Additionally, broad near-infrared (NIR) water absorption bands with negative absorbance values were identified with maximum values near 960 and 1200 nm. These bands correspond to overtones and fundamental OH^- vibrations of water, as previously described.^10,32,33 The ions H⁺ and NO₃^– do not absorb NIR radiation directly but instead distort the local tetrahedral structure of water. NIR absorption bands are also sensitive to temperature and ionic strength. Concentrations of Pr(III) and Nd(III) were too low in this study to affect NIR water band features. The spectrum was truncated at 1300 nm because of the high absorbance of the first overtone of water, which saturated the detector around 1440 nm. These nonlinear, covarying, and overlapping spectral characteristics were modeled with PLSR to build predictive models for quantification, and the spectra corresponding to various analyte concentrations were chosen by design of experiments.

Training Sets

The performance of predictive regression models such as PLSR depends significantly on the number and type of samples in the training set, and the number of samples directly affects the end user with respect to resources such as time and waste. The training set contains both calibration and validation samples.

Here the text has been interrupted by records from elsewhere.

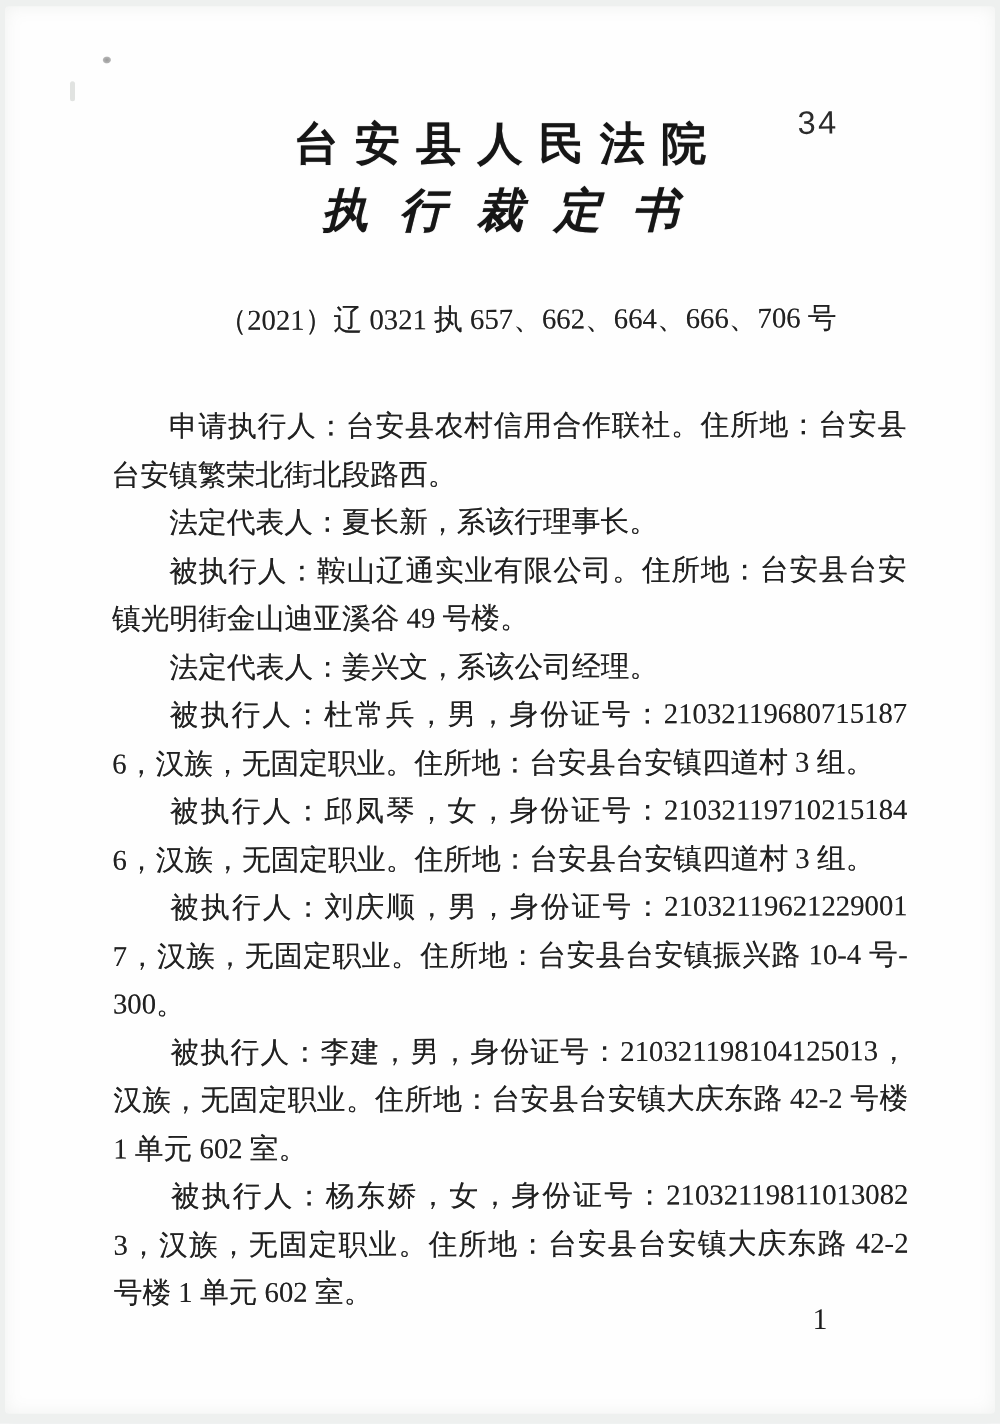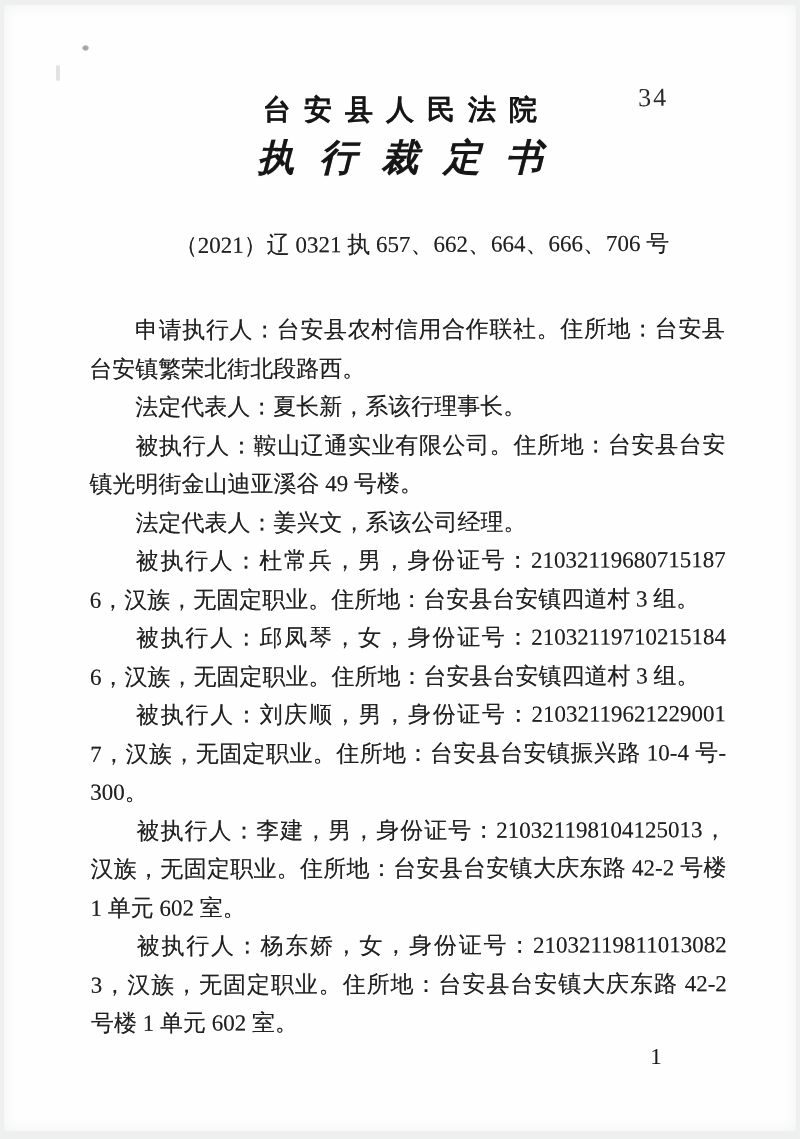--- a/index.html
+++ b/index.html
@@ -64,7 +64,7 @@
     color: #161616;
   }
   .title-court {
-    font-size: 28px;
+    font-size: 36px;
     letter-spacing: 13px;
     padding-left: 13px; 
     text-shadow: 0 0 0.6px rgba(0,0,0,0.55);

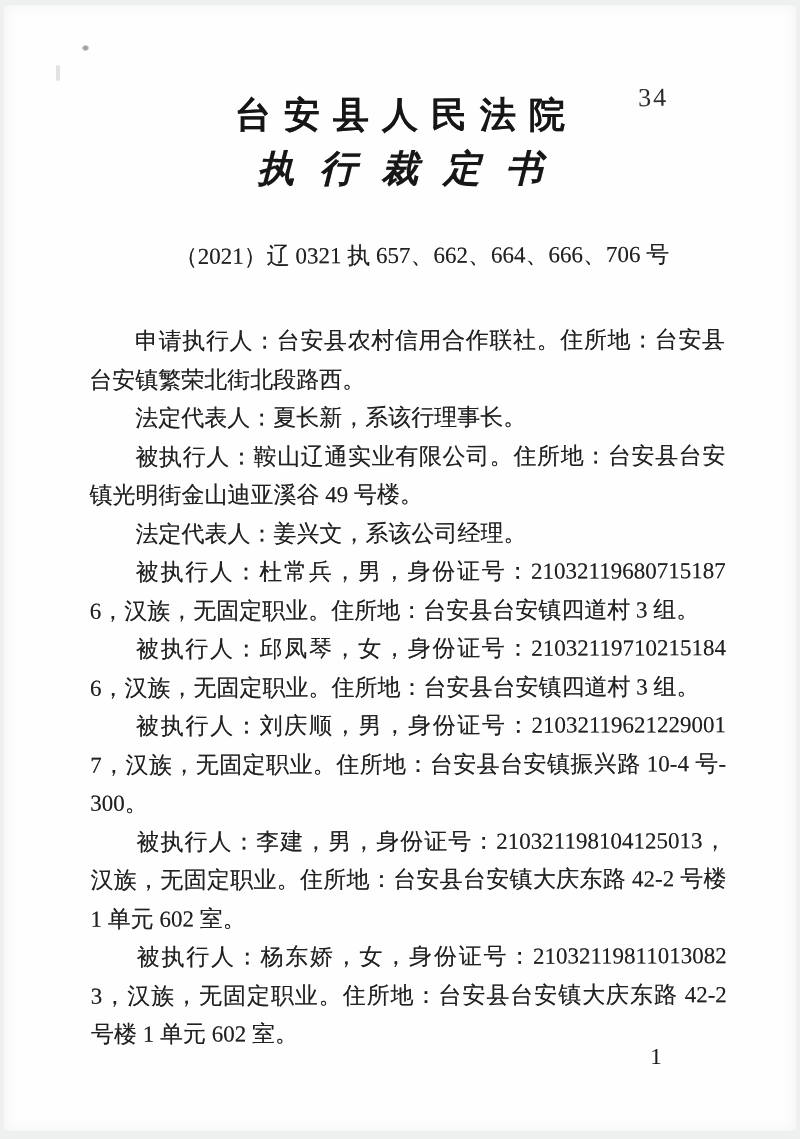--- a/index.html
+++ b/index.html
@@ -32,7 +32,7 @@
   .corner-number {
     position: absolute;
     left: 634px; top: 78px;
-    font-family: Liberation Serif, serif;
+    font-family: Liberation Sans, sans-serif;
     font-size: 26px;
     letter-spacing: 2px;
     color: #2b2b2b;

Minimizing samples in the training set can help make the chemometric approach more amenable to applications in restrictive environments, where fewer samples can help streamline operations and where material for calibration is limited. Beyond that minimization, a designed approach may help ensure consistent and representative sample sets for chemometric applications in all fields.

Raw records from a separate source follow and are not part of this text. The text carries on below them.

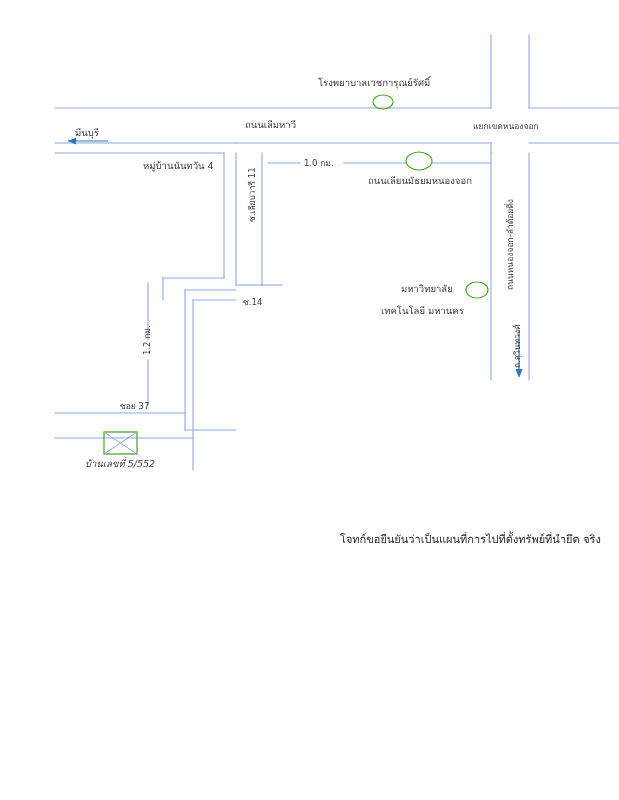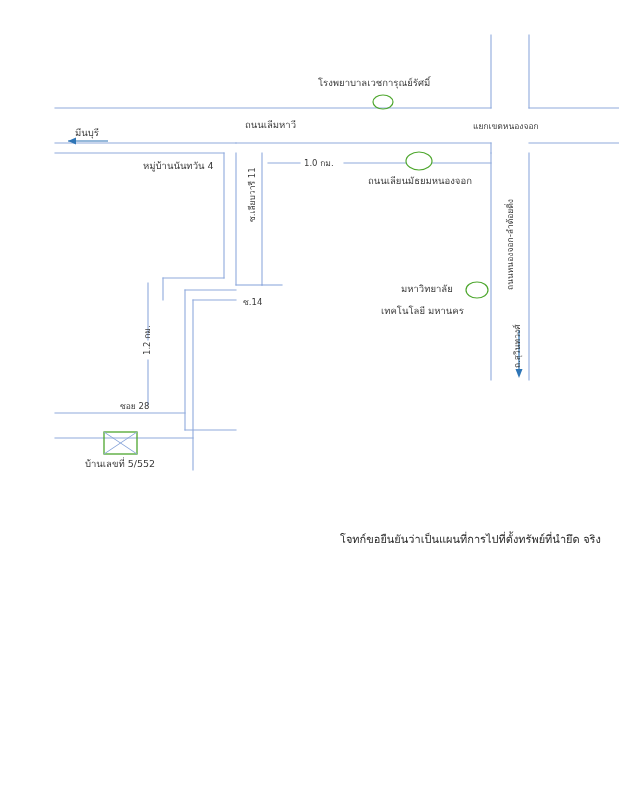--- a/index.html
+++ b/index.html
@@ -147,7 +147,7 @@
 
   <div class="lbl lbl-sm rot-ccw" style="left:143px; top:355px;">1.2 กม.</div>
 
-  <div class="lbl lbl-sm" style="left:120px; top:402px;">ซอย 28</div>
+  <div class="lbl lbl-sm" style="left:120px; top:402px;">ซอย 37</div>
 
   <div class="lbl lbl-md" style="left:85px; top:459px;">บ้านเลขที่ 5/552</div>
 

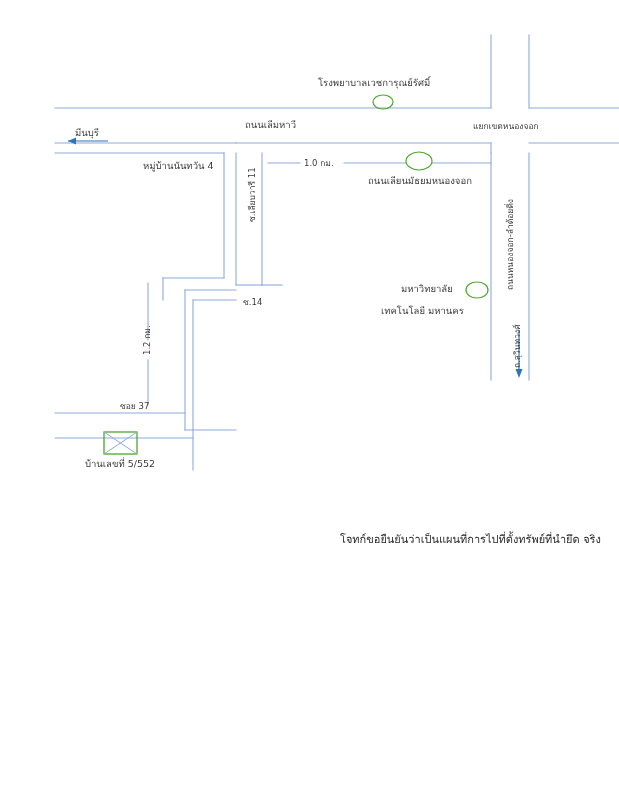--- a/index.html
+++ b/index.html
@@ -149,7 +149,7 @@
 
   <div class="lbl lbl-sm" style="left:120px; top:402px;">ซอย 37</div>
 
-  <div class="lbl lbl-md" style="left:85px; top:459px;">บ้านเลขที่ 5/552</div>
+  <div class="lbl lbl-md" style="left:85px; top:459px;font-style:italic;">บ้านเลขที่ 5/552</div>
 
   <div class="sig-block">
     <div class="sig-line">โจทก์ขอยืนยันว่าเป็นแผนที่การไปที่ตั้งทรัพย์ที่นำยึด จริง</div>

No universally accepted methods exist for selecting these samples, but sample selection often relies on the tacit knowledge of the user. Testing each point within the design space is challenging and nearly impossible. It is up to the researcher to decide whether the location of OFAT samples, D-optimal samples, or some other set in the design space is sufficient to train a model. A 3D plot of the entire three-variable design space is shown in Figure 2. An OFAT approach is commonly used in the literature; however, this approach results in numerous samples when each analyte is varied at five levels (5³= 125 samples), is impractical for applications above three analytes, for example, 5⁴= 625 samples, is often subject to user bias, and can result in overfitting, in which a model captures noise in addition to underlying patterns in the data. To address these issues, optimal design of experiments, for example, D-optimal designs, were chosen to minimize the samples in the training set, mitigate user bias in sample selection, and provide a consistent statistical framework by which samples can be selected within a given design space. However, underfitting can happen if too few samples are included in the calibration, which results in a model that has high bias and low variance and does not capture the underlying patterns in the data.

Figure 2.

The position of the OFAT and an example D-optimal sample plans within the three-variable design space.

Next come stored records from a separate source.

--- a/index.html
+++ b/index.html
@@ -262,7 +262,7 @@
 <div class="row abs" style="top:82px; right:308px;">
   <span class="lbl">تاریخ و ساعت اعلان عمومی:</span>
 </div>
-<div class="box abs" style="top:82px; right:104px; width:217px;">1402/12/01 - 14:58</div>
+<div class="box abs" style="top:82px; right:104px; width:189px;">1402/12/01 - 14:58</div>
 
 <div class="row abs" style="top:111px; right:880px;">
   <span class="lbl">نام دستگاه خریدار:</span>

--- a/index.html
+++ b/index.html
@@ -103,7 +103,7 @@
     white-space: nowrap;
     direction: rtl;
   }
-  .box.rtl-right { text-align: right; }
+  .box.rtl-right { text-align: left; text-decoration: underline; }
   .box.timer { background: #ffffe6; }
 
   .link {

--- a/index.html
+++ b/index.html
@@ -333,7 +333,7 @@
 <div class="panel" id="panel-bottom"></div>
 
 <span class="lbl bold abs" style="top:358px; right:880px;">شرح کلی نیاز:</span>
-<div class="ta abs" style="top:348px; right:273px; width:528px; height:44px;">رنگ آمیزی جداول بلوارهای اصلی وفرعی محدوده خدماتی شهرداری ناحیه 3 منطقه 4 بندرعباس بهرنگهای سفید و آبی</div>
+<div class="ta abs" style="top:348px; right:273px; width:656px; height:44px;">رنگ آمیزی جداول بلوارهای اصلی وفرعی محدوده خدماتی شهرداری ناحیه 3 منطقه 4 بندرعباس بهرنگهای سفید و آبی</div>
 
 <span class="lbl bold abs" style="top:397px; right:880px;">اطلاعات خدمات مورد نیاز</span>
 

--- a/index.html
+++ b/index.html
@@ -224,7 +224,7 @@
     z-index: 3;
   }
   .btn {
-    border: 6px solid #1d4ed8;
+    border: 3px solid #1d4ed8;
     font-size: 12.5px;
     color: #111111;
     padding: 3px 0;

Another challenge similarly important to the calibration set is ensuring that the number of validation samples used to validate the calibrated model properly evaluates the true predictive performance. A small subset of samples may represent the variation in the dataset, but the subset could also result in local minima and maxima and could suggest that a supervised model has better or worse performance than it actually does. The number of samples could also be system-dependent. In simple additive systems in which interionic associations and other chemical equilibria are negligible, it is conceivable that very few samples are necessary to build robust models. On the other hand, a larger number of samples may be required in more complex systems with broad signatures, peak shifts, multicollinearity, overlapping spectral features, and other effects that could result in singularities. Thus, developing a standardized sample selection method based on robust statistics and corroboration with experimental data is essential.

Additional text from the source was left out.